### INPUT DATA
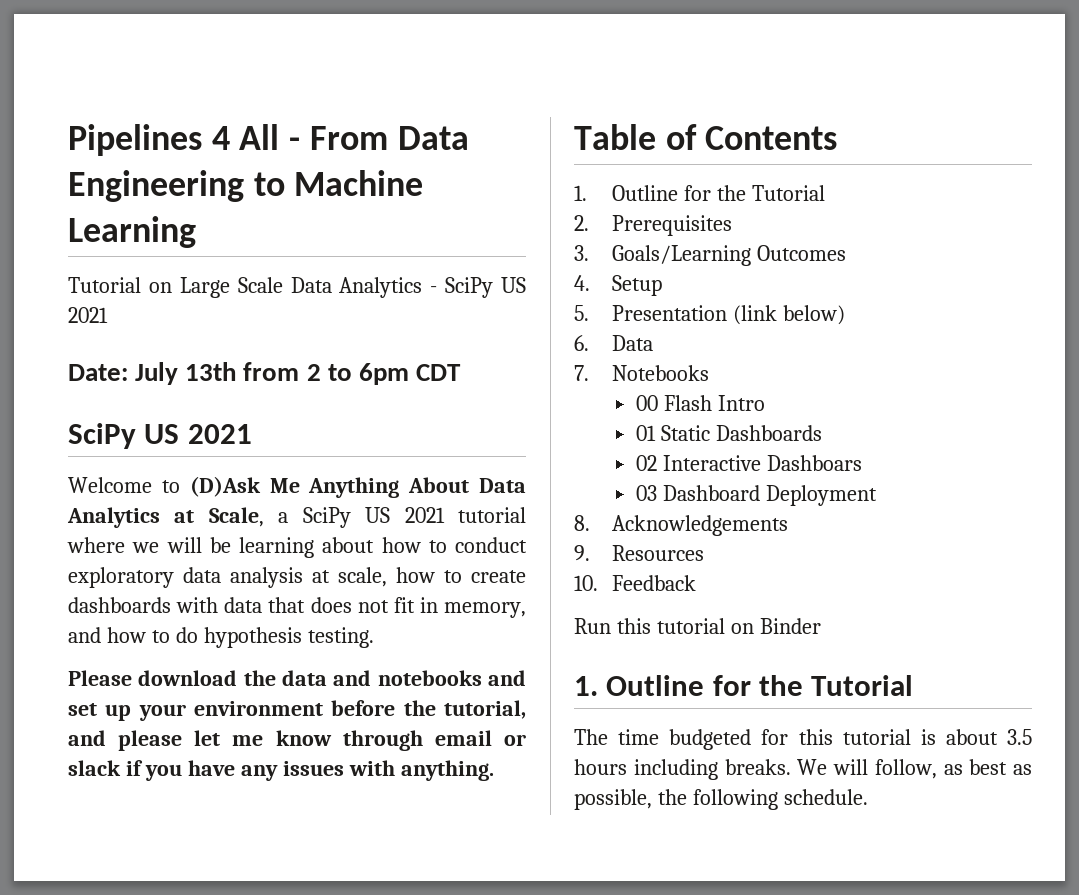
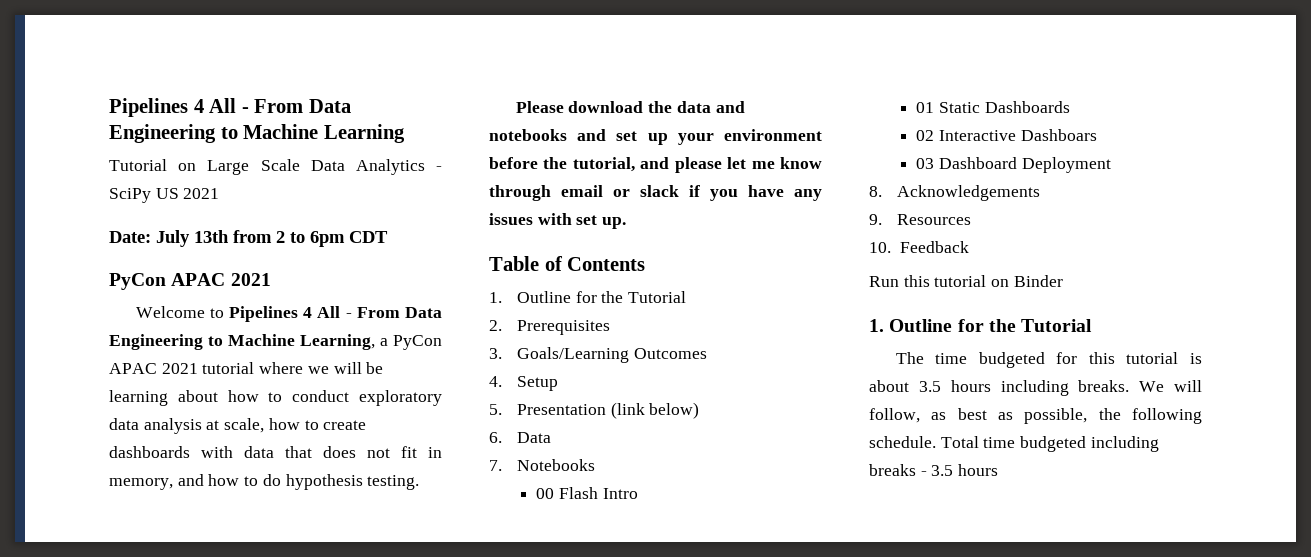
[68,423,180,449] SciPy US -> [109,273,226,290] PyCon APAC
[189,476,526,498] [67,507,391,528] (D)Ask Me Anything About Data Analytics at Scale, a SciPy US -> [229,306,442,322] [109,334,442,350] [109,363,157,374] Pipelines 4 All - From Data Engineering to Machine Learning, a PyCon APAC
[400,760,494,781] anything. -> [576,215,627,229] set up.
(868, 797) none -> [940,436,1159,452] [869,464,999,476] Total time budgeted including breaks - 3.5 hours

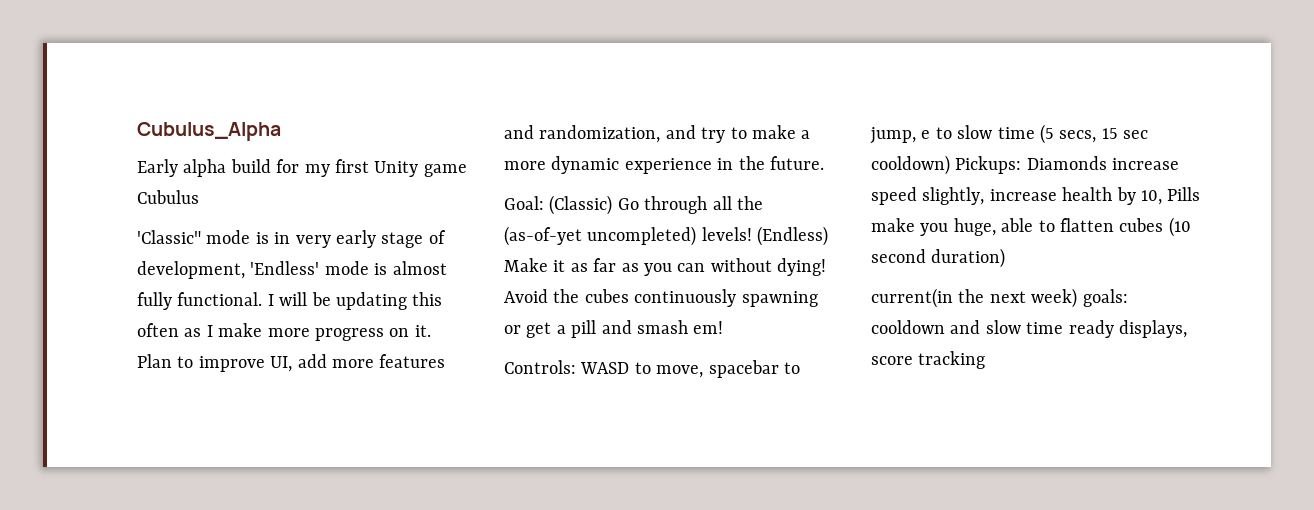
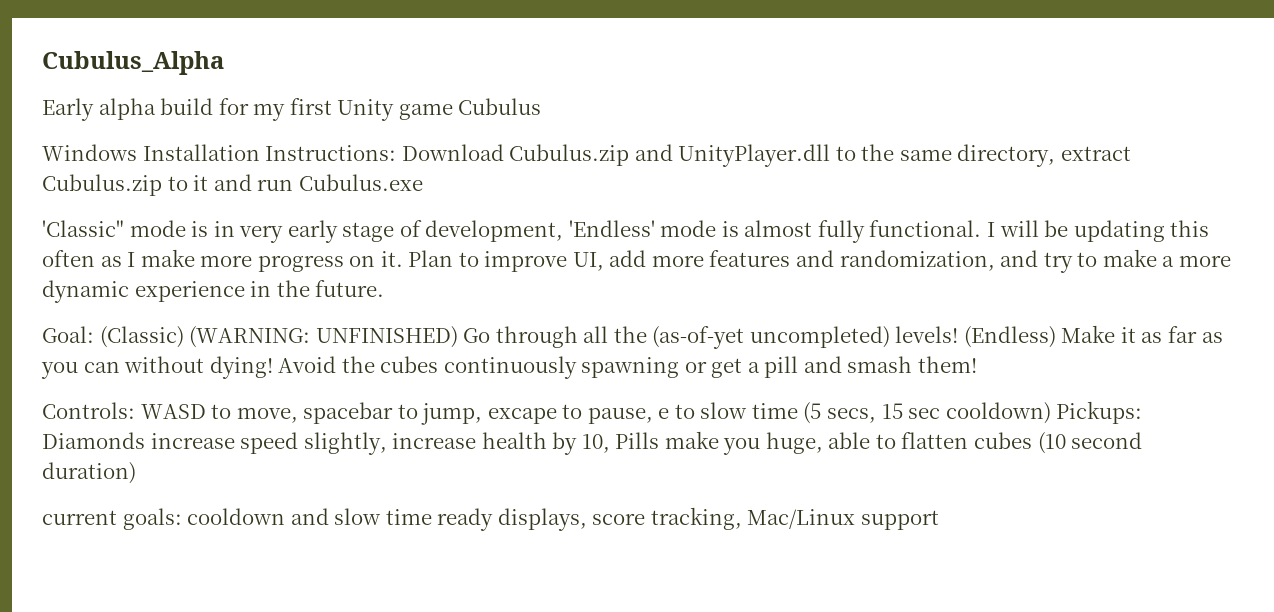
(199, 197) none -> [42,144,1131,167] [42,174,423,196] // Windows Installation Instructions: Download Cubulus.zip and UnityPlayer.dll to the same directory, extract Cubulus.zip to it and run Cubulus.exe
(613, 205) none -> [189,326,458,348] (WARNING: UNFINISHED)
[693,321,724,334] em! -> [918,356,978,373] them!
(916, 135) none -> [487,404,653,424] excape to pause,
[871,288,1078,308] current(in the next week) -> [42,510,117,525] current
[918,351,986,369] tracking -> [650,507,939,530] tracking, Mac/Linux support

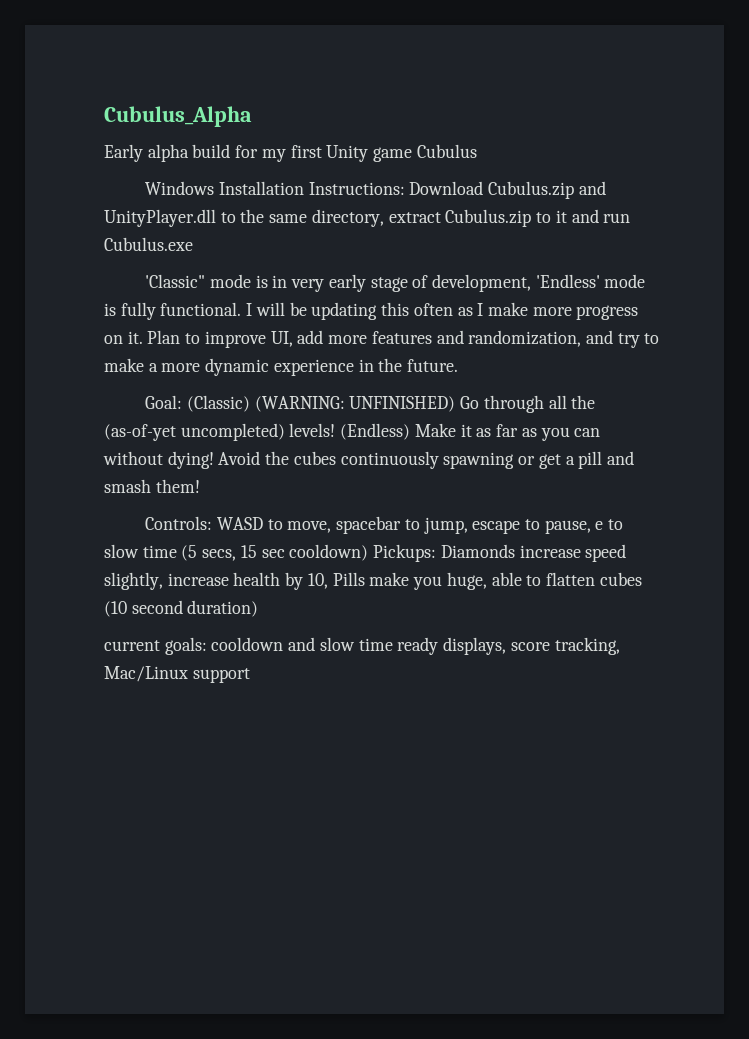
[744,220,813,237] almost -> (116, 309) none
[487,408,557,424] excape -> [472,520,521,534] escape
######
TASK ITEM:
Give again, exactly, the lines from the start of the data through the one holding "(199, 197) none"; omit the pictures.

ANSWER SPACE:
[68,423,180,449] SciPy US -> [109,273,226,290] PyCon APAC
[189,476,526,498] [67,507,391,528] (D)Ask Me Anything About Data Analytics at Scale, a SciPy US -> [229,306,442,322] [109,334,442,350] [109,363,157,374] Pipelines 4 All - From Data Engineering to Machine Learning, a PyCon APAC
[400,760,494,781] anything. -> [576,215,627,229] set up.
(868, 797) none -> [940,436,1159,452] [869,464,999,476] Total time budgeted including breaks - 3.5 hours

(199, 197) none -> [42,144,1131,167] [42,174,423,196] // Windows Installation Instructions: Download Cubulus.zip and UnityPlayer.dll to the same directory, extract Cubulus.zip to it and run Cubulus.exe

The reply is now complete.